WORK TO BE COMPLETED
Reproduce, word for word, all of the records; the pictures stay out.
===== INFORMATION SHOWN
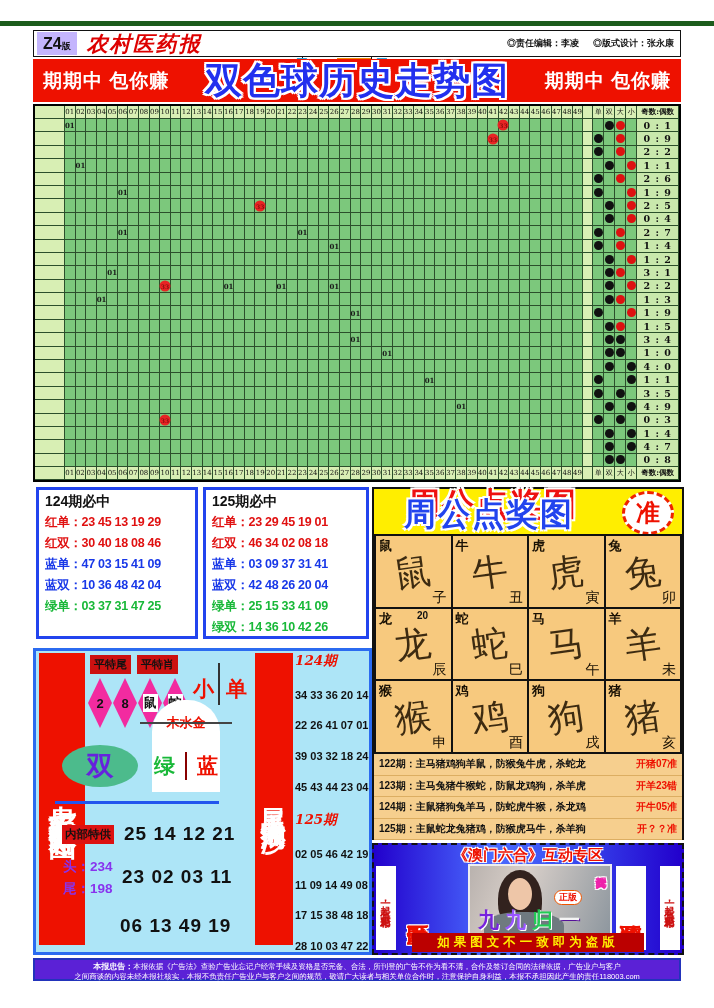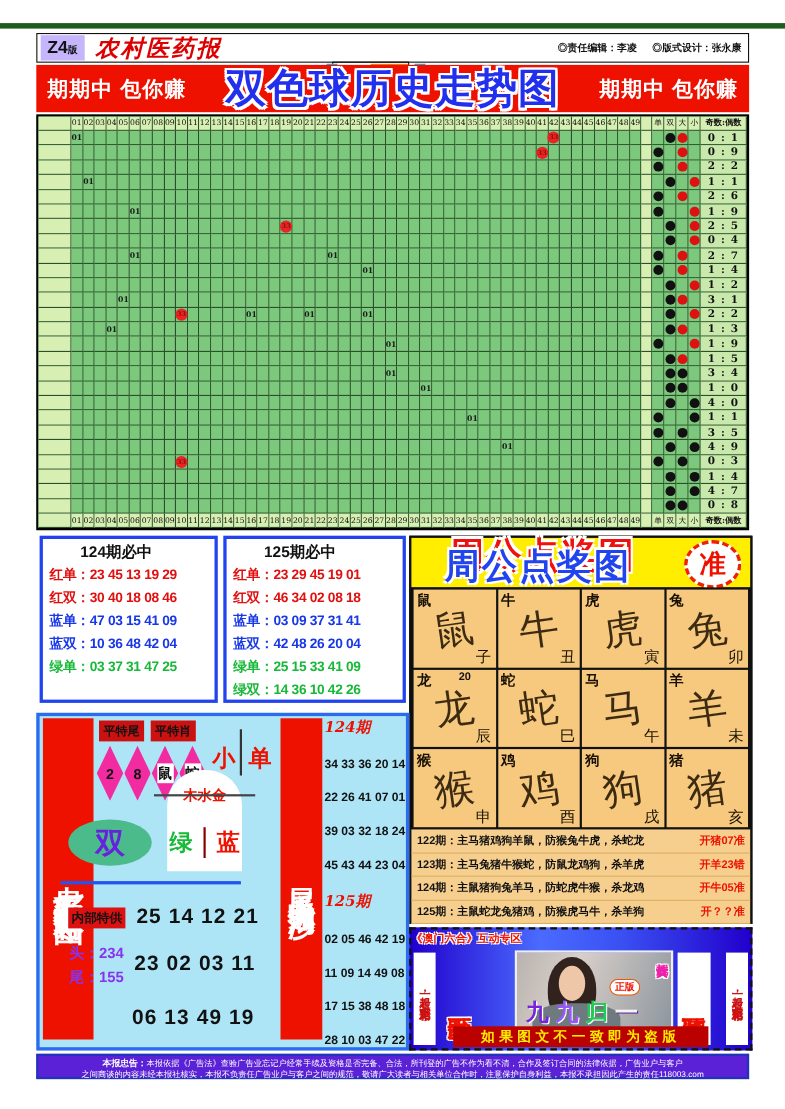--- a/index.html
+++ b/index.html
@@ -56,21 +56,21 @@
   .g-mark{position:absolute;left:0;top:50%;transform:translateY(-50%);
           font:700 7px "DejaVu Serif",serif;color:#1a1a1a;}
   .g-mred{left:50%;transform:translate(-50%,-50%);width:11px;height:11px;border-radius:50%;
           background:#e82424;color:#8a0f0f;font-size:6px;display:flex;align-items:center;
           justify-content:center;}
   .dot{width:9px;height:9px;border-radius:50%;background:#111;}
   .dot.red{background:#dd1111;}
 
   
   .predbox{top:487px;height:152px;border:3px solid #2244ee;background:#fff;padding:3px 6px;}
-  .predbox .pb-title{font-size:14px;font-weight:bold;color:#111;margin-bottom:1px;margin-left:28px;}
+  .predbox .pb-title{font-size:14px;font-weight:bold;color:#111;margin-bottom:1px;}
   .pb-row{font-size:12.5px;font-weight:bold;white-space:nowrap;line-height:21px;letter-spacing:-0.3px;}
   .pb-red{color:#e01010;} .pb-blue{color:#1838e8;} .pb-green{color:#18b838;}
 
   
   .rpanel{left:372px;top:487px;width:312px;height:353px;border:2px solid #111;background:#000;}
   .zg-yellow{position:absolute;left:0;top:0;width:100%;height:45px;background:#ffee00;}
   .zg-title-wrap{position:absolute;left:30px;top:1px;height:44px;}
   .zg-title{font-size:32px;font-weight:bold;letter-spacing:2px;white-space:nowrap;}
   .zg-title.redcopy{position:absolute;left:4px;top:-7px;color:#ee1111;
       text-shadow:-2px -2px 0 #fff,2px -2px 0 #fff,-2px 2px 0 #fff,2px 2px 0 #fff;}
@@ -132,22 +132,22 @@
   .ht{position:absolute;color:#8833ee;font-weight:bold;font-size:13.5px;white-space:nowrap;}
   .ww-col{position:absolute;left:295px;top:652px;width:74px;height:300px;display:flex;
           flex-direction:column;justify-content:space-between;}
   .ww-period{color:#ee1100;font-weight:bold;font-style:italic;font-size:13.5px;
              font-family:"DejaVu Serif",serif;}
   .ww-line{color:#111;font-weight:bold;font-size:11px;white-space:nowrap;}
 
   
   .aomen{left:372px;top:843px;width:312px;height:112px;border:2px dashed #111;
          background:linear-gradient(90deg,#2200cc,#4a6bff 38%,#3a50f2 62%,#2200cc);}
-  .am-title{position:absolute;left:0;right:0;top:1px;text-align:left;color:#ee1100;
-            font-size:10px;font-weight:bold;white-space:nowrap;
+  .am-title{position:absolute;left:0;right:0;top:1px;text-align:center;color:#ee1100;
+            font-size:15px;font-weight:bold;white-space:nowrap;
             text-shadow:-1px -1px 0 #fff,1px -1px 0 #fff,-1px 1px 0 #fff,1px 1px 0 #fff;}
   .am-strip{position:absolute;width:20px;top:21px;height:84px;background:#fff;color:#cc1111;
             font-weight:bold;font-size:10.5px;writing-mode:vertical-rl;text-orientation:upright;
             display:flex;align-items:center;justify-content:center;}
   .am-vert{position:absolute;width:28px;top:21px;height:84px;color:#ee1100;font-weight:bold;
            font-size:22px;writing-mode:vertical-rl;text-orientation:upright;
            display:flex;align-items:center;justify-content:center;
            text-shadow:-1px -1px 0 #fff,1px -1px 0 #fff,-1px 1px 0 #fff,1px 1px 0 #fff;}
   .am-vert.onwhite{background:#fff;}
   .photo{position:absolute;left:94px;top:19px;width:140px;height:72px;border:2px solid #eee;
@@ -2119,21 +2119,21 @@
       <span class="b">蓝</span>
     </span>
   </div>
   <div class="abs oval">
     <span>双</span>
   </div>
   <div class="abs blueline"></div>
   <span class="abs neibu">内部特供</span>
   <span class="abs bignum" style="left:124px;top:823px;">25 14 12 21</span>
   <span class="abs ht" style="left:63px;top:858px;">头：234</span>
-  <span class="abs ht" style="left:63px;top:880px;">尾：155</span>
+  <span class="abs ht" style="left:63px;top:880px;">尾：198</span>
   <span class="abs bignum" style="left:122px;top:866px;">23 02 03 11</span>
   <span class="abs bignum" style="left:120px;top:915px;">06 13 49 19</span>
   <div class="abs vbanner vb-right" style="left:255px;top:653px;">尾尾必中大浪淘沙</div>
   <div class="abs ww-col">
       <div class="ww-period">124期</div>
       <div class="ww-line">34 33 36 20 14</div>
       <div class="ww-line">22 26 41 07 01</div>
       <div class="ww-line">39 03 32 18 24</div>
       <div class="ww-line">45 43 44 23 04</div>
       <div class="ww-period">125期</div>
==========
SOLUTION TO THIS EXERCISE
--- a/index.html
+++ b/index.html
@@ -56,21 +56,21 @@
   .g-mark{position:absolute;left:0;top:50%;transform:translateY(-50%);
           font:700 7px "DejaVu Serif",serif;color:#1a1a1a;}
   .g-mred{left:50%;transform:translate(-50%,-50%);width:11px;height:11px;border-radius:50%;
           background:#e82424;color:#8a0f0f;font-size:6px;display:flex;align-items:center;
           justify-content:center;}
   .dot{width:9px;height:9px;border-radius:50%;background:#111;}
   .dot.red{background:#dd1111;}
 
   
   .predbox{top:487px;height:152px;border:3px solid #2244ee;background:#fff;padding:3px 6px;}
-  .predbox .pb-title{font-size:14px;font-weight:bold;color:#111;margin-bottom:1px;margin-left:28px;}
+  .predbox .pb-title{font-size:14px;font-weight:bold;color:#111;margin-bottom:1px;}
   .pb-row{font-size:12.5px;font-weight:bold;white-space:nowrap;line-height:21px;letter-spacing:-0.3px;}
   .pb-red{color:#e01010;} .pb-blue{color:#1838e8;} .pb-green{color:#18b838;}
 
   
   .rpanel{left:372px;top:487px;width:312px;height:353px;border:2px solid #111;background:#000;}
   .zg-yellow{position:absolute;left:0;top:0;width:100%;height:45px;background:#ffee00;}
   .zg-title-wrap{position:absolute;left:30px;top:1px;height:44px;}
   .zg-title{font-size:32px;font-weight:bold;letter-spacing:2px;white-space:nowrap;}
   .zg-title.redcopy{position:absolute;left:4px;top:-7px;color:#ee1111;
       text-shadow:-2px -2px 0 #fff,2px -2px 0 #fff,-2px 2px 0 #fff,2px 2px 0 #fff;}
@@ -132,22 +132,22 @@
   .ht{position:absolute;color:#8833ee;font-weight:bold;font-size:13.5px;white-space:nowrap;}
   .ww-col{position:absolute;left:295px;top:652px;width:74px;height:300px;display:flex;
           flex-direction:column;justify-content:space-between;}
   .ww-period{color:#ee1100;font-weight:bold;font-style:italic;font-size:13.5px;
              font-family:"DejaVu Serif",serif;}
   .ww-line{color:#111;font-weight:bold;font-size:11px;white-space:nowrap;}
 
   
   .aomen{left:372px;top:843px;width:312px;height:112px;border:2px dashed #111;
          background:linear-gradient(90deg,#2200cc,#4a6bff 38%,#3a50f2 62%,#2200cc);}
-  .am-title{position:absolute;left:0;right:0;top:1px;text-align:left;color:#ee1100;
-            font-size:10px;font-weight:bold;white-space:nowrap;
+  .am-title{position:absolute;left:0;right:0;top:1px;text-align:center;color:#ee1100;
+            font-size:15px;font-weight:bold;white-space:nowrap;
             text-shadow:-1px -1px 0 #fff,1px -1px 0 #fff,-1px 1px 0 #fff,1px 1px 0 #fff;}
   .am-strip{position:absolute;width:20px;top:21px;height:84px;background:#fff;color:#cc1111;
             font-weight:bold;font-size:10.5px;writing-mode:vertical-rl;text-orientation:upright;
             display:flex;align-items:center;justify-content:center;}
   .am-vert{position:absolute;width:28px;top:21px;height:84px;color:#ee1100;font-weight:bold;
            font-size:22px;writing-mode:vertical-rl;text-orientation:upright;
            display:flex;align-items:center;justify-content:center;
            text-shadow:-1px -1px 0 #fff,1px -1px 0 #fff,-1px 1px 0 #fff,1px 1px 0 #fff;}
   .am-vert.onwhite{background:#fff;}
   .photo{position:absolute;left:94px;top:19px;width:140px;height:72px;border:2px solid #eee;
@@ -2119,21 +2119,21 @@
       <span class="b">蓝</span>
     </span>
   </div>
   <div class="abs oval">
     <span>双</span>
   </div>
   <div class="abs blueline"></div>
   <span class="abs neibu">内部特供</span>
   <span class="abs bignum" style="left:124px;top:823px;">25 14 12 21</span>
   <span class="abs ht" style="left:63px;top:858px;">头：234</span>
-  <span class="abs ht" style="left:63px;top:880px;">尾：155</span>
+  <span class="abs ht" style="left:63px;top:880px;">尾：198</span>
   <span class="abs bignum" style="left:122px;top:866px;">23 02 03 11</span>
   <span class="abs bignum" style="left:120px;top:915px;">06 13 49 19</span>
   <div class="abs vbanner vb-right" style="left:255px;top:653px;">尾尾必中大浪淘沙</div>
   <div class="abs ww-col">
       <div class="ww-period">124期</div>
       <div class="ww-line">34 33 36 20 14</div>
       <div class="ww-line">22 26 41 07 01</div>
       <div class="ww-line">39 03 32 18 24</div>
       <div class="ww-line">45 43 44 23 04</div>
       <div class="ww-period">125期</div>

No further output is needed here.